Auckland bed and breakfast operators Anthony and Marlene McAnulty want to alert other businesses to an internet scam that would have implicated them in an elaborate fraud.
The couple, who run the Eden Park B&B in central Auckland, appear to have been the target of a scam that recently prompted a warning from America's leading crime-fighting agency.
The fraud involves a person or organisation requesting a reservation and providing credit card details to pay a deposit.
In addition, they ask the business to debit an extra amount of money for airfares and wire the cash to an overseas travel agency.
They explain their travel agent has no credit card facility and the bed and breakfast would be helping them out by charging the extra amount to the credit card and then wiring the money to the agent's bank account.
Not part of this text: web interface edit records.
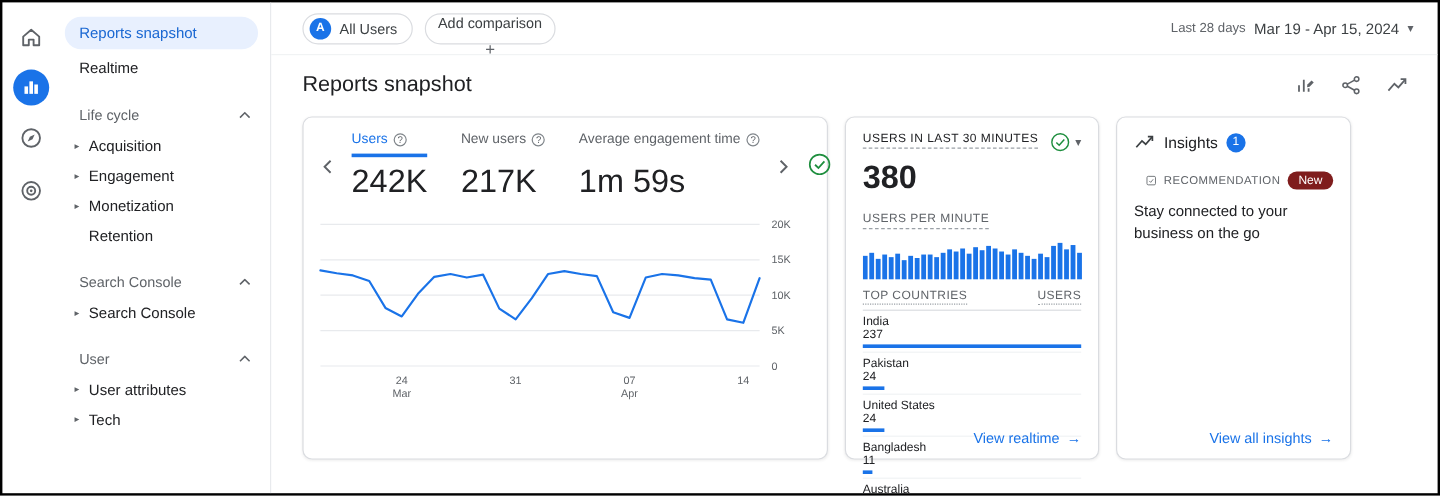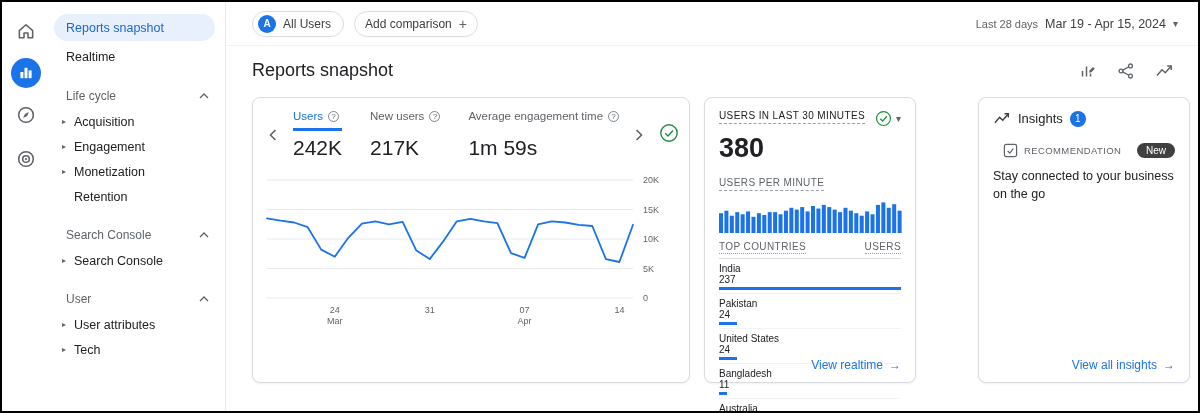--- a/index.html
+++ b/index.html
@@ -21,45 +21,45 @@
   .side-pill { margin: 0 10px 2px 4px; height: 27px; display: flex; align-items: center; padding-left: 12px; border-radius: 14px; background: #e8f0fe; color: #1967d2; cursor: pointer; }
   .side-plain { height: 27px; display: flex; align-items: center; padding-left: 16px; color: #202124; cursor: pointer; }
   .section-header { margin-top: 12px; padding: 7px 16px 6px 16px; color: #5f6368; font-size: 12px; display: flex; align-items: center; justify-content: space-between; cursor: pointer; }
   .sub-item { height: 25px; display: flex; align-items: center; padding-left: 8px; cursor: pointer; color: #202124; }
   .exp { width: 12px; font-size: 8px; color: #5f6368; text-align: center; margin-right: 4px; }
   .exp.empty { visibility: hidden; }
   
   .main { flex: 1; display: flex; flex-direction: column; min-width: 0; }
   .topbar { height: 44px; display: flex; align-items: center; padding: 0 20px 0 26px; border-bottom: 1px solid #f1f3f4; }
   .pill { display: inline-flex; align-items: center; gap: 7px; height: 26px; padding: 0 12px 0 5px; border: 1px solid #dadce0; border-radius: 14px; font-size: 12px; color: #3c4043; cursor: pointer; margin-right: 10px; background: #fff; }
-  .pill.dashed { padding: 0 10px; border-style: solid; }
+  .pill.dashed { padding: 0 10px; border-style: solid; flex-direction: column; }
   .seg-badge { width: 18px; height: 18px; border-radius: 50%; background: #1a73e8; color: #fff; font-size: 10px; font-weight: bold; display: flex; align-items: center; justify-content: center; }
   .plus { color: #5f6368; font-size: 14px; }
   .date-area { margin-left: auto; display: flex; align-items: center; gap: 7px; cursor: pointer; }
   .date-preset { font-size: 11px; color: #5f6368; }
   .date-range { font-size: 12.5px; color: #3c4043; }
   .caret { font-size: 10px; color: #5f6368; }
   .title-row { display: flex; align-items: center; padding: 14px 24px 0 26px; }
   .page-title { font-size: 18px; font-weight: 400; color: #202124; }
   .title-icons { margin-left: auto; display: flex; align-items: center; gap: 20px; }
   .title-icons .t-icon { cursor: pointer; display: flex; }
   
   .cards { display: flex; gap: 14px; padding: 16px 0 0 26px; align-items: stretch; }
   .card { background: #fff; border: 1px solid #dadce0; border-radius: 8px; box-shadow: 0 1px 2px rgba(60,64,67,.08); position: relative; height: 286px; }
   .card-overview { width: 438px; padding: 12px 10px 4px 8px; }
   .card-rt { width: 212px; padding: 12px 14px; }
-  .card-ins { width: 212px; padding: 12px 14px; margin-left: 48px; }
+  .card-ins { width: 196px; padding: 12px 14px; }
   
   .ov-header { display: flex; align-items: center; gap: 8px; }
   .nav-chev { width: 24px; height: 24px; display: flex; align-items: center; justify-content: center; border-radius: 50%; cursor: pointer; flex: 0 0 auto; }
   .metrics { display: flex; gap: 28px; align-items: flex-start; }
   .metric { cursor: pointer; }
   .metric-label { font-size: 11.5px; color: #5f6368; display: flex; gap: 5px; align-items: center; padding-bottom: 6px; border-bottom: 3px solid transparent; white-space: nowrap; }
   .metric.active .metric-label { color: #1a73e8; border-bottom-color: #1a73e8; }
-  .metric-value { font-size: 21px; color: #202124; margin-top: 5px; }
+  .metric-value { font-size: 27px; color: #202124; margin-top: 5px; }
   .info { width: 11px; height: 11px; border: 1px solid #80868b; border-radius: 50%; font-size: 8px; line-height: 10px; text-align: center; color: #5f6368; display: inline-block; cursor: pointer; }
   .ov-right { margin-left: auto; display: flex; align-items: flex-start; gap: 8px; }
   .chart-wrap { margin-top: 10px; }
   
   .rt-head { display: flex; align-items: flex-start; justify-content: space-between; }
   .caps { font-size: 10px; letter-spacing: .4px; color: #202124; text-align: center; }
   .caps.gray { color: #5f6368; }
   .dashed-u { border-bottom: 1px dashed #9aa0a6; padding-bottom: 2px; }
   .dotted-u { border-bottom: 1px dotted #9aa0a6; padding-bottom: 1px; }
   .rt-dd { display: flex; align-items: center; gap: 4px; cursor: pointer; }
@@ -70,21 +70,21 @@
   .rt-row-top { display: flex; font-size: 10px; color: #202124; flex-direction: column; }
   .bar-track { margin-top: 2px; height: 3px; }
   .country-bar { height: 3px; background: #1a73e8; }
   .card-link { position: absolute; right: 14px; bottom: 10px; font-size: 12px; color: #1a73e8; cursor: pointer; display: flex; gap: 6px; align-items: center; }
   
   .ins-head { display: flex; align-items: center; gap: 7px; }
   .ins-title { font-size: 13px; color: #202124; }
   .ins-badge { width: 16px; height: 16px; border-radius: 50%; background: #1a73e8; color: #fff; font-size: 10px; display: flex; align-items: center; justify-content: center; }
   .rec-row { display: flex; align-items: center; gap: 6px; margin-top: 16px; padding-left: 10px; }
   .rec-label { font-size: 9.5px; letter-spacing: .4px; color: #5f6368; }
-  .new-badge { margin-left: auto; background: #404040; color: #fff; font-size: 10px; padding: 2px 9px; border-radius: 10px; }
+  .new-badge { margin-left: auto; background: #7f1d1d; color: #fff; font-size: 10px; padding: 2px 9px; border-radius: 10px; }
   .ins-msg { font-size: 12.5px; line-height: 1.45; margin-top: 9px; color: #202124; }
   svg { display: block; }
 </style>
 </head>
 <body>
 
 <div class="rail">
   <div class="rail-btn">
     <svg width="20" height="20" viewBox="0 0 18 18">
         <path d="M3 8.6 L9 3.4 L15 8.6 V15 H10.8 V10.8 H7.2 V15 H3 Z" fill="none" stroke="#5f6368" stroke-width="1.4" stroke-linejoin="round"></path>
Mr and Mrs McAnulty said they might have fallen for the scam if they had not received two similar emails within days of each other.
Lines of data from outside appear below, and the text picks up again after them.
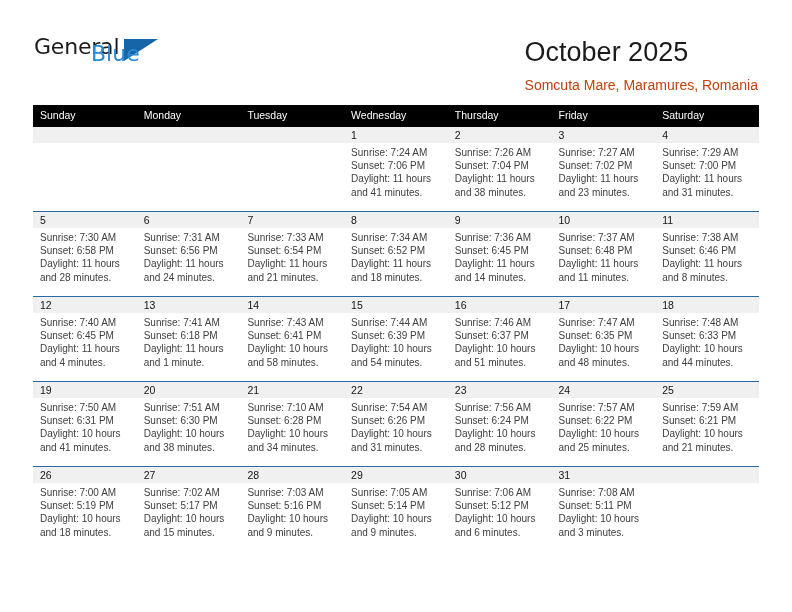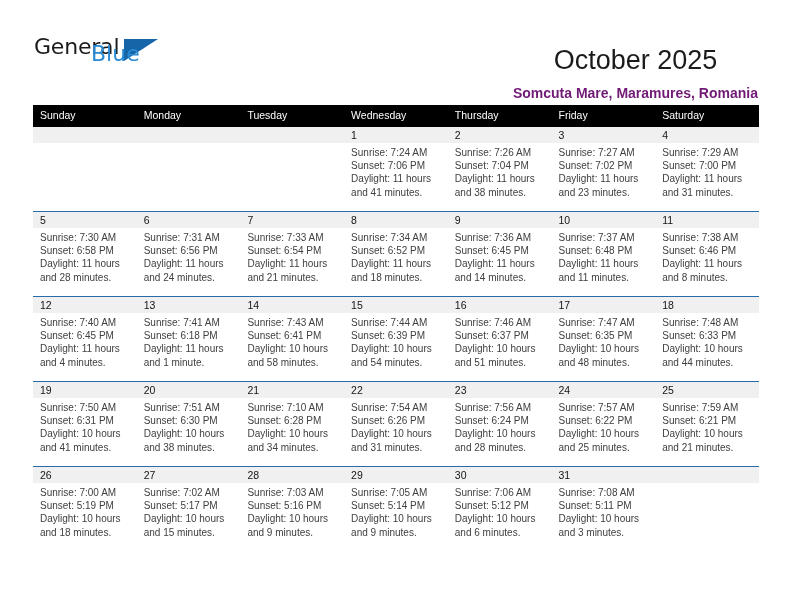--- a/index.html
+++ b/index.html
@@ -61,35 +61,35 @@
     top: 7px;
     font-size: 22px;
     color: #2a8ad4;
     font-family: "DejaVu Sans", sans-serif;
     line-height: 26px;
   }
 
   .title-wrap {
     position: absolute;
     right: 0;
-    top: 16px;
-    text-align: center;
+    top: 8px;
+    text-align: left;
   }
   .cal-title {
     font-size: 27px;
     font-weight: 400;
     color: #1b1b1b;
     line-height: 32px;
     white-space: nowrap;
   }
   .cal-subtitle {
     margin-top: 8px;
     font-size: 14px;
-    font-weight: 700;
-    color: #701a75;
+    font-weight: 400;
+    color: #c2410c;
     line-height: 18px;
     white-space: nowrap;
   }
 
   
   .calendar {
     position: absolute;
     left: 33px;
     top: 105px;
     width: 726px;

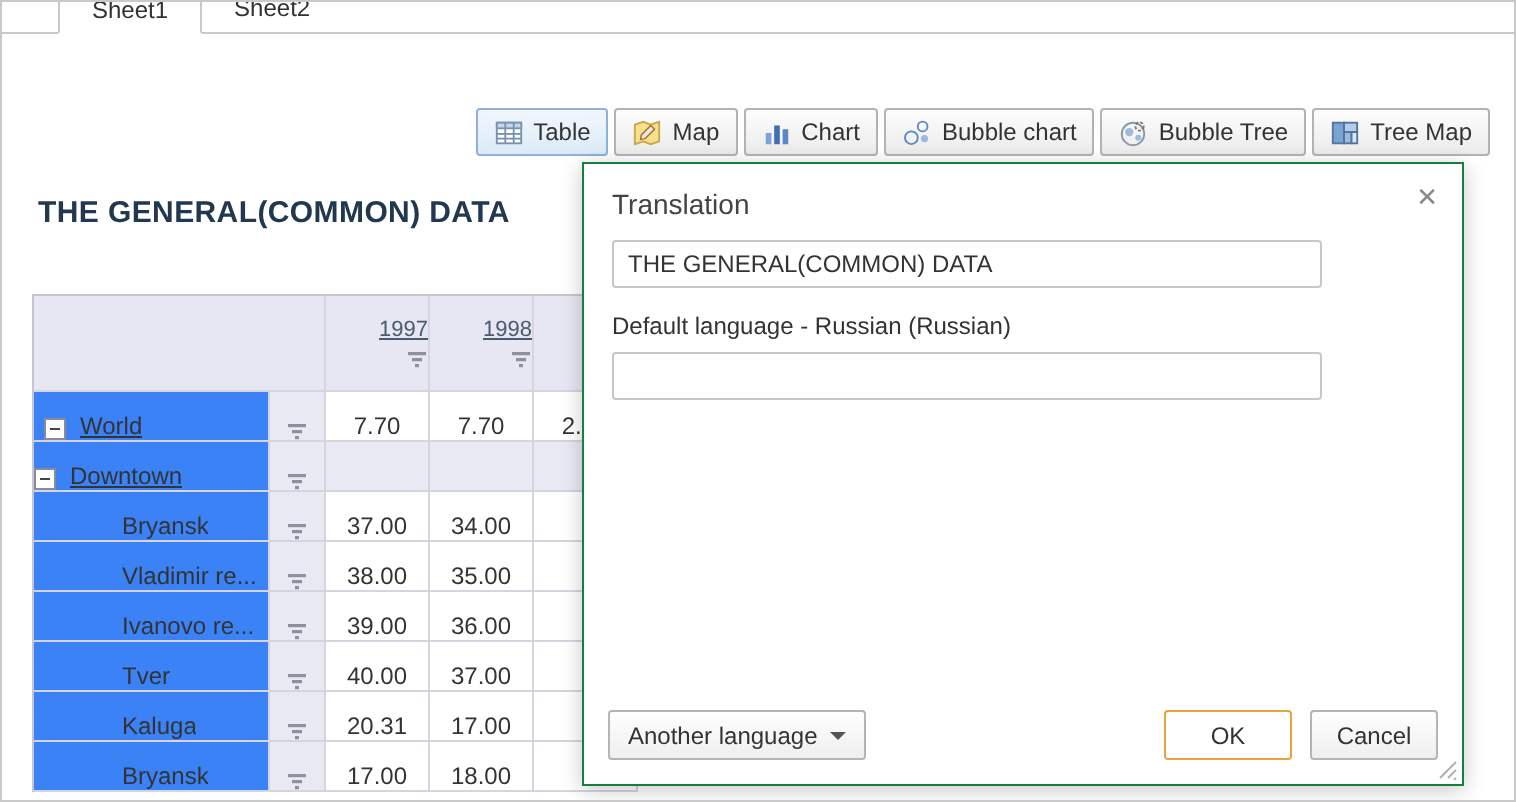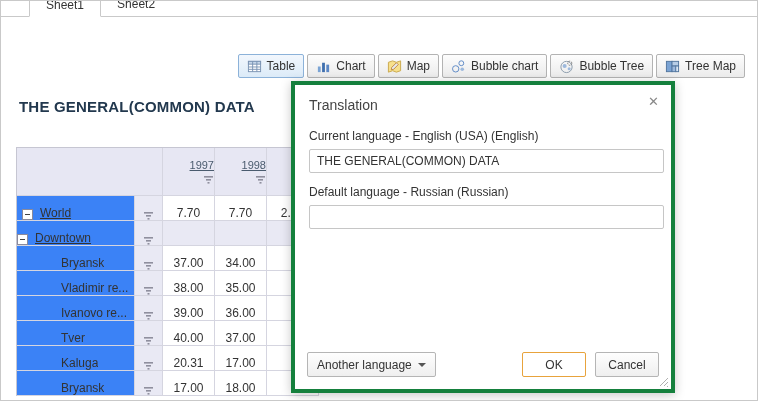--- a/index.html
+++ b/index.html
@@ -70,22 +70,22 @@
     display:inline-flex; align-items:center; justify-content:center;
     margin-right:7px; flex:0 0 auto; cursor:pointer;
   }
   .expander::before { content:""; width:5px; height:1px; background:#444; }
   .rlabel { white-space:nowrap; overflow:hidden; }
   .rlabel.link { text-decoration:underline; cursor:pointer; }
   .funnel { display:block; cursor:pointer; }
 
   
   .dialog {
-    position:absolute; left:290px; top:80px; width:384px; height:312px;
-    background:#fff; border:4px solid #15803d;
+    position:absolute; left:290px; top:80px; width:441px; height:312px;
+    background:#fff; border:1px solid #15803d;
     box-shadow:0 2px 10px rgba(0,0,0,.22); z-index:10;
   }
   .dlg-title {
     font-size:14px; color:#444; padding:12px 14px 4px;
   }
   .dlg-close {
     position:absolute; top:10px; right:12px; font-size:13px; color:#888;
     cursor:pointer; line-height:14px;
   }
   .dlg-label { font-size:12px; color:#333; margin:12px 14px 0; }
@@ -130,32 +130,32 @@
         <rect x="1.5" y="2.5" width="13" height="3" fill="#c6d7ea" stroke="#7a93b3"></rect>
         <line x1="6" y1="2.5" x2="6" y2="13.5" stroke="#7a93b3"></line>
         <line x1="10.5" y1="2.5" x2="10.5" y2="13.5" stroke="#7a93b3"></line>
         <line x1="1.5" y1="8.5" x2="14.5" y2="8.5" stroke="#7a93b3"></line>
         <line x1="1.5" y1="11" x2="14.5" y2="11" stroke="#7a93b3"></line>
       </svg>
       <span>Table</span>
     </div>
     <div class="tbtn">
       <svg width="15" height="15" viewBox="0 0 16 16">
+        <path d="M1.5 3.5 6 2l4 1.5L14.5 2v10.5L10 14 6 12.5l-4.5 1.5z" fill="#f7e08c" stroke="#c9a84c"></path>
+        <path d="M5 9l5-5 2 2-5 5-2.4.4z" fill="#e8e8e8" stroke="#b06f2e" stroke-width="0.8"></path>
+      </svg>
+      <span>Map</span>
+    </div>
+    <div class="tbtn">
+      <svg width="15" height="15" viewBox="0 0 16 16">
         <rect x="2" y="8" width="3" height="6" fill="#7aa3d4"></rect>
         <rect x="6.5" y="4" width="3" height="10" fill="#3f6fae"></rect>
         <rect x="11" y="6" width="3" height="8" fill="#5b87c5"></rect>
       </svg>
       <span>Chart</span>
-    </div>
-    <div class="tbtn">
-      <svg width="15" height="15" viewBox="0 0 16 16">
-        <path d="M1.5 3.5 6 2l4 1.5L14.5 2v10.5L10 14 6 12.5l-4.5 1.5z" fill="#f7e08c" stroke="#c9a84c"></path>
-        <path d="M5 9l5-5 2 2-5 5-2.4.4z" fill="#e8e8e8" stroke="#b06f2e" stroke-width="0.8"></path>
-      </svg>
-      <span>Map</span>
     </div>
     <div class="tbtn">
       <svg width="15" height="15" viewBox="0 0 16 16">
         <circle cx="5" cy="10.5" r="3.4" fill="none" stroke="#5b87c5"></circle>
         <circle cx="11" cy="4.5" r="2.6" fill="none" stroke="#5b87c5"></circle>
         <circle cx="12" cy="11" r="1.9" fill="#9db9dd"></circle>
       </svg>
       <span>Bubble chart</span>
     </div>
     <div class="tbtn">
@@ -337,21 +337,20 @@
       <div class="cell valc">17.00</div>
       <div class="cell valc">18.00</div>
       <div class="cell valc"></div>
     </div>
   </div>
 
   <div class="dialog">
     <div class="dlg-title">Translation</div>
     <span class="dlg-close">✕</span>
 
-    <div class="dlg-label">Current language - English (USA) (English)</div>
     <input class="dlg-input" type="text" value="THE GENERAL(COMMON) DATA" style="">
 
     <div class="dlg-label"><span>Default language - </span><b>Russian (Russian)</b></div>
     <input class="dlg-input" type="text" value="" style="">
 
     <div class="dlg-footer">
       <div class="btn btn-another">
         <span>Another language</span>
         <span class="caret"></span>
       </div>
The first booking came from a man who said he wanted four rooms for a group from the Ivory Coast.
Once the booking had been organised, he asked for an extra $3000 to be wired to a travel agency in the African country.
The second booking came from "Miguel Ruiz", seeking accommodation for pastors visiting New Zealand on an "evangelical/pastoral mission" in June and July this year.
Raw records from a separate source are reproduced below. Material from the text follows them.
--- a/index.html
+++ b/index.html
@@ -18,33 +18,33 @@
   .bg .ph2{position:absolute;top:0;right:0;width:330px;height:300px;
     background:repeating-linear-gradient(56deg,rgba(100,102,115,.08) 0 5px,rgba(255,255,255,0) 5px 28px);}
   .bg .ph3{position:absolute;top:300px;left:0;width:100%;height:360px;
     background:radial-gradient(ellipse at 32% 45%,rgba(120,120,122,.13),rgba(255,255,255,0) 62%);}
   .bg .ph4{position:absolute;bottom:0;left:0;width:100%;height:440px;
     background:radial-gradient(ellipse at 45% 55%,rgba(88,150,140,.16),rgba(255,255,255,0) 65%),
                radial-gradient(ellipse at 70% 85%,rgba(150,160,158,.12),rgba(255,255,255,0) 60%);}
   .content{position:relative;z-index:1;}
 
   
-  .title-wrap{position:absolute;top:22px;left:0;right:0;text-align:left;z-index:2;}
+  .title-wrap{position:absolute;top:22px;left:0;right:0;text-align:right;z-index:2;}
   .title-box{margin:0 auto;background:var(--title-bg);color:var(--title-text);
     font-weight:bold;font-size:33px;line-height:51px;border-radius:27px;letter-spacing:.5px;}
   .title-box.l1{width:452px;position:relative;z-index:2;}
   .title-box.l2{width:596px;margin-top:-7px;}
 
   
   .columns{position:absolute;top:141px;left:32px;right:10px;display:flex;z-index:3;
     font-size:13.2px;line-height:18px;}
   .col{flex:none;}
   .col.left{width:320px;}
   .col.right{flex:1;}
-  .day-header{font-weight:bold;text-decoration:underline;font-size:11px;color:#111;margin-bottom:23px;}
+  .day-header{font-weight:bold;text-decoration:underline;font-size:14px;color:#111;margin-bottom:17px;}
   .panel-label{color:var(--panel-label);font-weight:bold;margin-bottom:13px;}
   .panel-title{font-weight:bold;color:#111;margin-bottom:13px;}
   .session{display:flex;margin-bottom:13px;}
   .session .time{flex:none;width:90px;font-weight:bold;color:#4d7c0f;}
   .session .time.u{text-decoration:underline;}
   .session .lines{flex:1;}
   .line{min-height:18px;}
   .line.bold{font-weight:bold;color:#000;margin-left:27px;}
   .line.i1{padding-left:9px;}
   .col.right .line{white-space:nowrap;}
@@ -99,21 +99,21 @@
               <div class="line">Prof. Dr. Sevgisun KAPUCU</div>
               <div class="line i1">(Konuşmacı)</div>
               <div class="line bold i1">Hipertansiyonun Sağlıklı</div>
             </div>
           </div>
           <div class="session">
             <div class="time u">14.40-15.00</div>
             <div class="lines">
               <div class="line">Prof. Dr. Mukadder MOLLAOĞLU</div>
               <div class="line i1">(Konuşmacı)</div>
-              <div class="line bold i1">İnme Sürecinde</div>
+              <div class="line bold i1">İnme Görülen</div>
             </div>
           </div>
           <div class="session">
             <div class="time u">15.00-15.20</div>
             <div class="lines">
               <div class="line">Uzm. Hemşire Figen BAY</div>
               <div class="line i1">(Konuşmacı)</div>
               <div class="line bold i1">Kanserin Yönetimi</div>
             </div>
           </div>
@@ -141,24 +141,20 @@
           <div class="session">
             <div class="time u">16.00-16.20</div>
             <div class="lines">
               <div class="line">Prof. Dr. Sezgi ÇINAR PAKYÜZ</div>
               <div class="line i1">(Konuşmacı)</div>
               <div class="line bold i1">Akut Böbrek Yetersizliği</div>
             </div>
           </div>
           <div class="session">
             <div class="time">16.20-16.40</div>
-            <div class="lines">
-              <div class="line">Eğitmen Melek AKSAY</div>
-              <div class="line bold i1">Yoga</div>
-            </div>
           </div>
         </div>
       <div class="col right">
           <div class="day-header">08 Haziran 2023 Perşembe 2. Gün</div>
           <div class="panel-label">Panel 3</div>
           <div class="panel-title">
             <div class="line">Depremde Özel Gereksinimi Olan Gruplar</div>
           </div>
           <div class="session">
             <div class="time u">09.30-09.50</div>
Ruiz asked the couple to charge a credit card with an extra $4750 and wire the money through to a travel agent in London.
The credit card number provided was checked and cleared for use but Mr McAnulty said it might have been recently stolen and not reported.
"The first time it sounded a bit strange but obviously you're talking [a reservation] and it's all good. That was when the second email arrived with the same type of story but a different tack. That's when the alarm bells started to ring."
He expects the next step would have been for the fraudsters to ask for their "deposit" back.
"You would lose everything but possibly have the fraud squad knocking on your door," said Mr McAnulty.
The FBI last month issued a warning about a "rash of e-mails" sent to bed and breakfast establishments throughout the United States.
The emails requested reservations and sending cashiers' cheques in excess of the amount due.